Nie ma to jak podyskutować sobie o ciuszkach :P
01.10 DT
Aktywność: Trening nogi
Brzuch: Po śniadaniu sensacje, ale szybko przeszło i brzuszek ładny
Suplementy: mama DHA, ocet jabłkowy, kreatyna
Śniadanie: Omlet z mozarellą i duszonymi jabłkami, masło, cynamon
............Trening............
Przekąska: ryż z wpc i kakao, serkiem wiejskim,miodem i bananem- Pyyyyyyyychaaaaa
Obiad: Ziemniaki z wołowiną duszoną na rosole z papryką i pieczarkami, ogórek kiszony, masło klarowane- znowu pycha :D
Kolacja: Kasza z fetą i mozarellą, warzywami po włosku, ogórkiem, pestki dyni, winegret (oliwa, ocet jabłkowy, musztarda), pietruszka
+ orzech brazylijski
+ wieczorem wpadnie jakieś piwo albo drink chyba, że nie będę miała miejsc w brzuszku :P
Obawiam się, że nie zmieszczę całej kolacji- mały odstęp od obiadu bo wychodzimy. W piątek w pracy też nie zmieściłam całej kaszy :P
Dzisiaj byliśmy w kinie na Zwierzakach domowych. Fajna, śmieszna bajka, chociaż bez szału.
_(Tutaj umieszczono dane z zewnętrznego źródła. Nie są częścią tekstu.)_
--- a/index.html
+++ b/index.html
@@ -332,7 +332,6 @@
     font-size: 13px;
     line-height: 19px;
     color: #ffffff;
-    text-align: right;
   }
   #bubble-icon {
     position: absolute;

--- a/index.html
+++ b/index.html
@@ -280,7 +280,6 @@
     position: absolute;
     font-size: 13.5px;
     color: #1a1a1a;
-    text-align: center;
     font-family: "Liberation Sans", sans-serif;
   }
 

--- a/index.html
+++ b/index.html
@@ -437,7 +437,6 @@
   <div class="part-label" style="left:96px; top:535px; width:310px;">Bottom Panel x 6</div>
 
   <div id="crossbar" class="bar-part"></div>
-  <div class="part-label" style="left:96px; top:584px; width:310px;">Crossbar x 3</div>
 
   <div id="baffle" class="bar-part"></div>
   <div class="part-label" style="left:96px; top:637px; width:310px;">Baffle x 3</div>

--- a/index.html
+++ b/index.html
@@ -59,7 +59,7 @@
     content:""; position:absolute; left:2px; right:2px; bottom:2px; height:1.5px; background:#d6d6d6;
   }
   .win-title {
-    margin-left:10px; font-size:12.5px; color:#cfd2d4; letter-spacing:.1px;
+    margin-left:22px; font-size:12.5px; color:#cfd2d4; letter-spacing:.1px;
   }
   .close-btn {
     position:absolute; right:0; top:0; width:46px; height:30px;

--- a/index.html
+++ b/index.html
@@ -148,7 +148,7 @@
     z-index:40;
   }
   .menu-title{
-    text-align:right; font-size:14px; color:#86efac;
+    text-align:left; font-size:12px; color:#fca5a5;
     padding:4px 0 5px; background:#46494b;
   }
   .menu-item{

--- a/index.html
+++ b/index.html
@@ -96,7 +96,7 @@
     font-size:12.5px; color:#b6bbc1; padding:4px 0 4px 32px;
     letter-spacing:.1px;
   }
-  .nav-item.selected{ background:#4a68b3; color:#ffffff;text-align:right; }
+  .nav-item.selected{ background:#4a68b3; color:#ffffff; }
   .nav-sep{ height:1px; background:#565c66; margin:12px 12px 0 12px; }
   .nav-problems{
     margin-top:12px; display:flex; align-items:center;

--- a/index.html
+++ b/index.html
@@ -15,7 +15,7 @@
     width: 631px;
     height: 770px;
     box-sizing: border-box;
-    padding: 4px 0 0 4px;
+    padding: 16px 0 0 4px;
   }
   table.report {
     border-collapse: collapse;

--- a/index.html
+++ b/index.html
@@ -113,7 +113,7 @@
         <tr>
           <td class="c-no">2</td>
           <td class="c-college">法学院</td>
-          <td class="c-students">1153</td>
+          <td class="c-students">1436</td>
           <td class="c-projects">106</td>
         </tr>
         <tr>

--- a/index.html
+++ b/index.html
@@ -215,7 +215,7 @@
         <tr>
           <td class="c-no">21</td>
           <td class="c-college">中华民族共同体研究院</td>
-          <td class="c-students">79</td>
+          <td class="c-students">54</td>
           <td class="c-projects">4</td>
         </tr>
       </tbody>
Ale uśmiałam się. Atrakcją wieczoru była krótka animacja z serii o minionkach.
Wendler siady
1. Przysiad 5/3/1 + AMRAP z % serii pierwszej w wersji clusterz po 3
r 20x10 20x10 30x8 40x5 45x4 55x3 62.5x3 70x4 55x12
R. 20x10 30x8 40x5 50x5 57,5x5 66x6 50x12
R. 20x10x3 30x5 35x5 45x5 30x30
r. 20x5 30x5 40x5 55x5 65x3 70x3 55x9
r. 20x5 30x5 40x5 55x3 62,5x3 66x5 50x12
r. 20x5 30x5 35x5 45 x5 55x5 62.5x 6 45x12
r. 20x5x3 30 35 45 x 10 30x21
2. Wypychanie suwnicy, nogi neutralnie 12/12/10/10/8/6
91 109 118 118 127 145
91 91 96 100 114 118
91 91 96 96 109 118
80 90 100 120 130 inna suwnica
73 82 91 96 109 114
91 91 100 109 118 127
82 82 91 100 109 118
3. Wykroki 4x10
9 9 10 10
cc 8 8 9 9
4. Core
Stanie na głowie 5x5-10s + 1 raz na rękach
Hollow body 20s 15x 20s 30s + stanie na głowie 5x5s
Hollow body 30s 15s 10s 10s 18s
Freestyle 2x10 przyciąganie kolan w zwisie, 2x20 kombinacje nt. świecy
36kgx12 41kgx12 45kgx12 Allachy
Opuszczanie nóg ze świecy + kilka powt. w zwis
3x12
plank
1. To jest etap gdzie walczę o każde powtórzenie. Muszę trochę walczyć z głową. I w najcięższej serii czuję że mogłabym więcej ale coś nie gra. Wiem, że już nie panuję tak nad kolanami jak bym chciała i z oddechem nie do końca jest ok. Jak to poprawię to będzie lepiej. Ale
jest progres z 70kg +1 powt. z 55kg w AMRAP +3.
2. Moja ulubiona suwnica

Ostatnia seria to walka o każde powtórzenie. Pięknie weszło.
3. Można dokładać powoli.
4. Czasu było mało więc więcej nie robiłam, ale idzie coraz lepiej. Czasem mnie jeszcze giba do tyłu ale uczę się nad tym panować.
Sobota środek dnia a na siłowni pustki. Fajnie, bo wjeżdża nowy sprzęt i wymieniają podłogi i to będzie chyba moja ulubiona siłownia weekendowa po zmianach. Mam sentyment, bo to moja pierwsza siłka.
Na treningu miałam przez chwilę okazję podglądać dziewczynę z którą kiedyś chodziłam na zumbę. Też się przerzuciła na siłkę. Jak ją widziałam pół roku temu to jeszcze chudziutka była, a teraz tak dopakowała, że aż miło było popatrzeć.